January 13, 1756 Tuesday Eve

This eve Miss Sukey began with me about her soul’s concerns, and I find she has had a great many very serious thoughts since she has been here. She is full of her inquiries, what she must do to be good. She tells me she tries to pray from her heart but finds she can’t, and she seems to have some sense of sin—you can’t think how my heart is rejoiced—Oh that God would give us this one soul! I seem as if I could not be denied my request that God would perfect the good work that seems to be begun in her whiles in this house—oh how great a blessing upon us—I hope God has heard some of my poor prayers for her—and I hope for a heart to pray more earnestly for her than ever—what a comfort to see those under our care inclining to the ways of religion and true virtue.

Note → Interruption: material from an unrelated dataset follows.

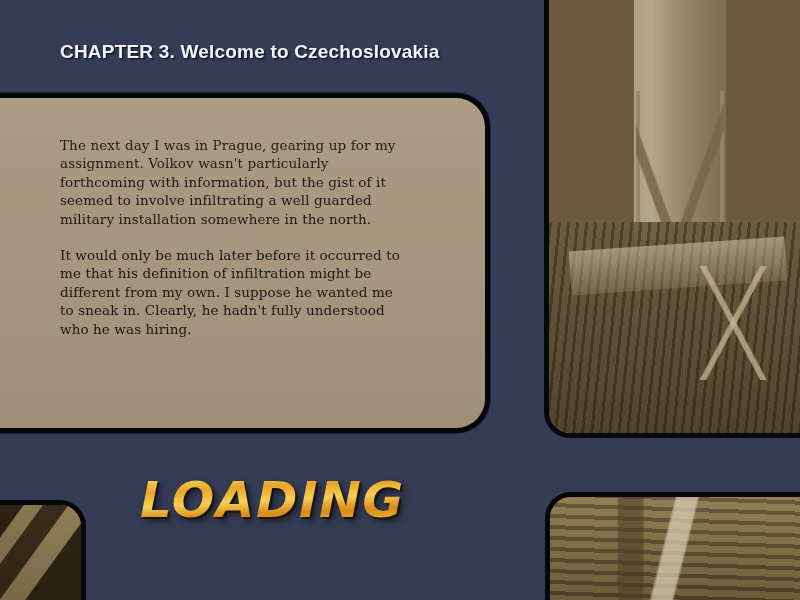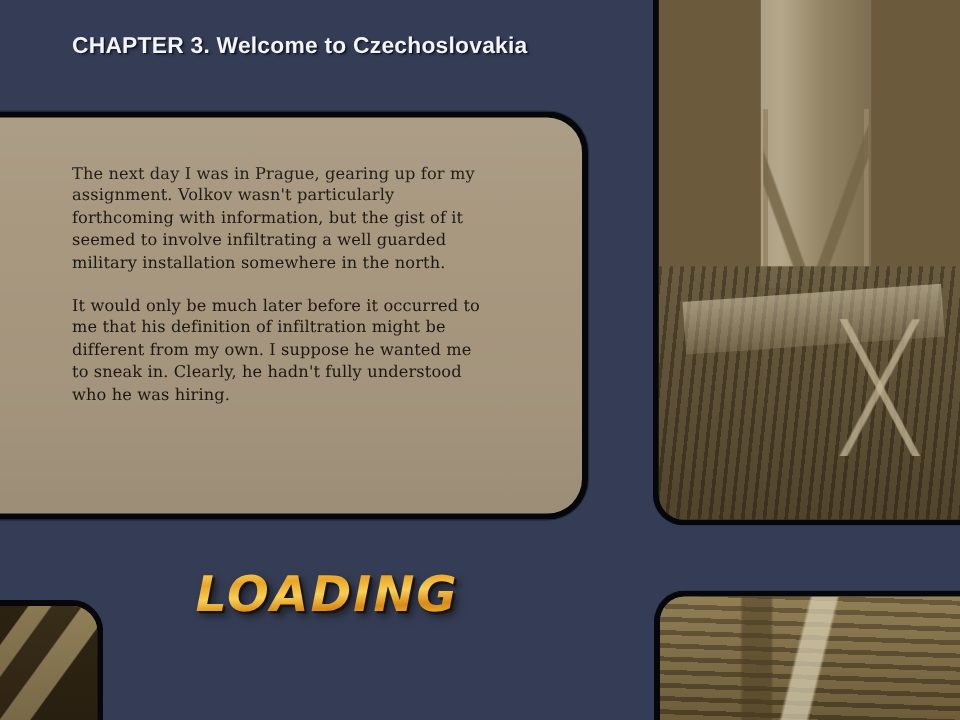"CHAPTER 3. Welcome to Czechoslovakia" #chapter-title { top: 28px -> 41px }
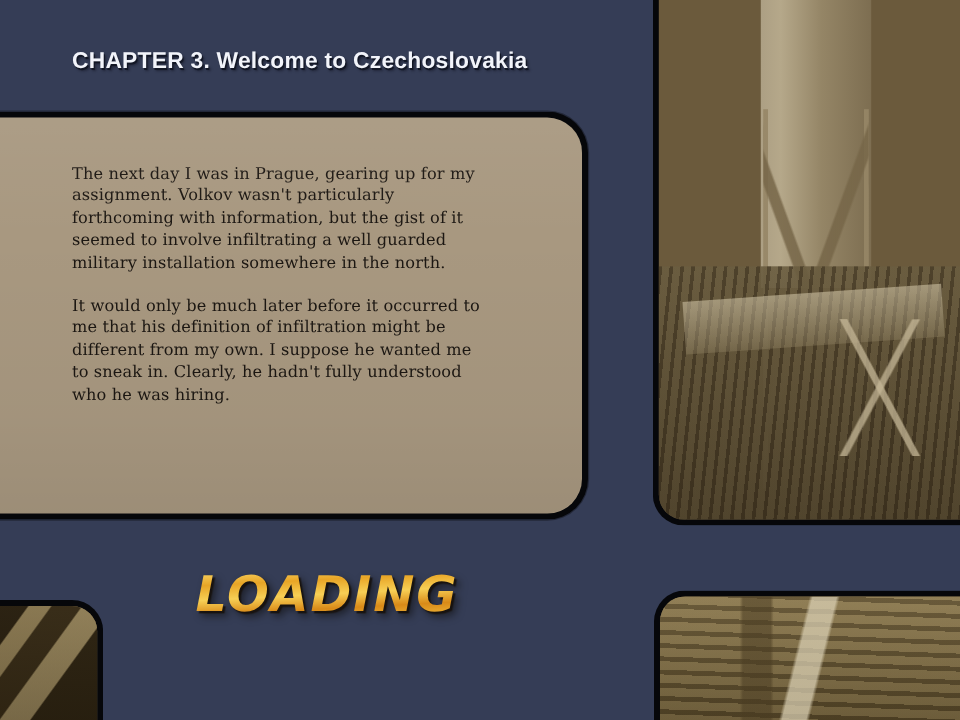"LOADING" #loading-word { font-size: 41px -> 50px }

January 14, 1756 Wednesday

A very stormy day. I find a great deal of pleasure in instructing this miss I have with me, for she seems to have both ears open whenever I say anything by way of instruction—she is a very judicious child for one of twelve years old—she grows quite womanly lately—I shall be very proud if I can make a clever girl of her, for she was really a baby when she came here—she grows very notable.

Study Questions

  1.   What do Burr’s journal entries tell us about the various role expectations placed on evangelical women in the Great Awakening? How might those roles or expectations been liberating or confining?
  2. How does the evangelicalism of someone like Burr compare to that of someone like Beverly LaHaye (Document 32) or Elisabeth Elliott Gren (Document 34)? Where are there areas of continuity and discontinuity among these women?

Footnotes

  1. Matthew 11:7; Luke 7:24
  2. As the editors of Burr’s Journal note: “Sue, also called Sukey in the journal, was a young servant or slave in the Burr household. Readers should be aware that Esther also used the nicknames Sue and Sukey for her sister Susanna . . . and Sukey for Susannah Shippen. It is not always clear which of the three young women she was referring to.” Journal, 61.
  3. Proverbs 31:18
  4. See Genesis 18: 16-33 where Abraham pleads with the Lord to spare the corrupt city of Sodom; God eventually agrees to spare the city if he can find ten righteous men in it.
  5. a reference to the French
  6. This is a paraphrase of Ephesians 5:22-33.